I want to take a shower every night if I want to. If there is a super hot day, I want to shower after without using my gas. My boss mom came to visit and gave me a nice perfume set. I thought that was nice of her. No one has given me anything like that in a thousand years. A teacher once bought me Bill Blass when I graduated my vocational class. That was like 20 some odd years ago.
I did a bunch of drawings for the women's line last night. I have to find black zippers for my new motorcycle jacket. I think I want a nice pastel linen motorcycle jacket. Our meeting with the guys who want to license us is in two days, and we have to straighten this place up. It's not bad, but it's not good either. It's a tiny workspace.
I have been craving new clothes like crazy. But I want to start losing weight. I can't wait for the weight to come off. That's all I dream about. That and my new boyfriend. Whomever he may be.
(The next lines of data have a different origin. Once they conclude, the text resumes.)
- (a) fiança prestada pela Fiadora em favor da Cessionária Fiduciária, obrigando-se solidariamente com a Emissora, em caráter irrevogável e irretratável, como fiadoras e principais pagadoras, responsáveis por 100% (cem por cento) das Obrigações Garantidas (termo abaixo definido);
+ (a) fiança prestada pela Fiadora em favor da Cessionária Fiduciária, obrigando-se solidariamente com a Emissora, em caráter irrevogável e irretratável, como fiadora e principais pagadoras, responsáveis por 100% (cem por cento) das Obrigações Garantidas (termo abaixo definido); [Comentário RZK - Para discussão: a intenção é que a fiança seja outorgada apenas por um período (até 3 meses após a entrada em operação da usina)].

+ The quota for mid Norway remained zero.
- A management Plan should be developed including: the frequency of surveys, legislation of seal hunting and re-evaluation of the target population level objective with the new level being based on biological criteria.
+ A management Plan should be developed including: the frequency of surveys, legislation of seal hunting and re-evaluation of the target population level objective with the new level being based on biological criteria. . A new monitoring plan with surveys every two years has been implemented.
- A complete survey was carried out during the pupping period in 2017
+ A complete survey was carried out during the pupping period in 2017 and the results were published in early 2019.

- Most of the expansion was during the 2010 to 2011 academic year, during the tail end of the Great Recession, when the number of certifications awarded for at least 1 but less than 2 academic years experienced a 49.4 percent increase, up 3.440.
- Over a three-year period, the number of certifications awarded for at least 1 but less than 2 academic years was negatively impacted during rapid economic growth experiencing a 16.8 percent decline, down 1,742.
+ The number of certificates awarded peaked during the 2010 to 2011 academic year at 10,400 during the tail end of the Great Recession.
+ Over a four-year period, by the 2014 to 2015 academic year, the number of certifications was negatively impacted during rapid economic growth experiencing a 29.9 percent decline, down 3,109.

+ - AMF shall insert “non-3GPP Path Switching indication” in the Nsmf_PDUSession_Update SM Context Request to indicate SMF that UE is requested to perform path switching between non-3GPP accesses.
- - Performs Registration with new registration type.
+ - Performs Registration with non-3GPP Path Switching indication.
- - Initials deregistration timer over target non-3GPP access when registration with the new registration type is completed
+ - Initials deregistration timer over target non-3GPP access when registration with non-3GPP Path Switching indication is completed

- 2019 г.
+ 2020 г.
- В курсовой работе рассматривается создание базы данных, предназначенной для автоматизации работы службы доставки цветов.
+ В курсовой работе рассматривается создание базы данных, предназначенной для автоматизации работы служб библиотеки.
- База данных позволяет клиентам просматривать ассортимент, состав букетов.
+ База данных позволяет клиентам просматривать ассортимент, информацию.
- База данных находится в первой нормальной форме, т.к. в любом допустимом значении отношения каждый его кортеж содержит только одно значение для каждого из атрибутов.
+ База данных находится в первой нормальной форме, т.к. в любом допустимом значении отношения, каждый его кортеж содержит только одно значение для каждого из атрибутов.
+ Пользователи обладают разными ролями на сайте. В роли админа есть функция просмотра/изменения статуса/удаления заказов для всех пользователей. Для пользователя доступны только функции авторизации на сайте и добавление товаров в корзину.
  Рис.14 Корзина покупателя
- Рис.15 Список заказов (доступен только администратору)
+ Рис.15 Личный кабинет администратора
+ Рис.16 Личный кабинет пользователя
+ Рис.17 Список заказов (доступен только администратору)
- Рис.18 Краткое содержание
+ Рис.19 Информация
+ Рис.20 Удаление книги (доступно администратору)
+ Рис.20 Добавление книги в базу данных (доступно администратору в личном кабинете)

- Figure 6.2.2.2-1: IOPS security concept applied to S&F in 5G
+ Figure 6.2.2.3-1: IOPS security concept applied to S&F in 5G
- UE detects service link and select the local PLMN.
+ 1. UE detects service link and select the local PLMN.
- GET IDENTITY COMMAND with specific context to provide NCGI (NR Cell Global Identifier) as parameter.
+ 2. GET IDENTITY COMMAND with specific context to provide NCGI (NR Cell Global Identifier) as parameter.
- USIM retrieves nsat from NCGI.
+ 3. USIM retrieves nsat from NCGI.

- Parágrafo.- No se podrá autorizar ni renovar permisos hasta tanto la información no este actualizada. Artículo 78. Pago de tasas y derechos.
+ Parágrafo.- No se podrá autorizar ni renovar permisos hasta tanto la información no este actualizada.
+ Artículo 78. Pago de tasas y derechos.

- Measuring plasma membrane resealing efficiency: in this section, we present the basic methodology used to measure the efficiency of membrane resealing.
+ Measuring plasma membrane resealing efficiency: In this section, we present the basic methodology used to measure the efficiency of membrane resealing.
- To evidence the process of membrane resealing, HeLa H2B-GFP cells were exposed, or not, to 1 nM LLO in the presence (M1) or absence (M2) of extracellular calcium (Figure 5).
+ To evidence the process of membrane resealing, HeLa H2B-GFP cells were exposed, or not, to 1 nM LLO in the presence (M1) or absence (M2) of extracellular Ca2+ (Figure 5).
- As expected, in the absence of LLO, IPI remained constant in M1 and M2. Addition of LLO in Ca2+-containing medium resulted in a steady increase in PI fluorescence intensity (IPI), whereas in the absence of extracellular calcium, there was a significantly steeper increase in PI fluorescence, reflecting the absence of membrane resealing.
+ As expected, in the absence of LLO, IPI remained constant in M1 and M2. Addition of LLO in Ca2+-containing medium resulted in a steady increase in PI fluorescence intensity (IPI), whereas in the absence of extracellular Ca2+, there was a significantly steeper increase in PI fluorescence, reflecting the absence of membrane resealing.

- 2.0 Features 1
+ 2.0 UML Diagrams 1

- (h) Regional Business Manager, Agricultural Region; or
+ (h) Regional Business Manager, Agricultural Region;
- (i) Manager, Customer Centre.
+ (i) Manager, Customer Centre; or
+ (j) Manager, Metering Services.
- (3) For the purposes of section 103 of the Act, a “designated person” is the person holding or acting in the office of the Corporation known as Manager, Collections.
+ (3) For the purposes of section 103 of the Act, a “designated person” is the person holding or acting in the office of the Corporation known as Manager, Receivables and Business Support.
Tomorrow I will make more phone calls. HopefullyI won't be here ten more days. My rapid rehousing appointment is on the 15th. I doubt it will be something that happens ironically; rapidly. It would be great if it did.
But I am on the low end of the homeless totem pole.
Not mentally ill
not a mother
don't have HIV or AIDS
not on drugs
not fresh out of rehab
not fresh out of prison
not fleeing domestic abuse
not a veteran.
All of these people will get housed before me.
I need help and no one gives a shit.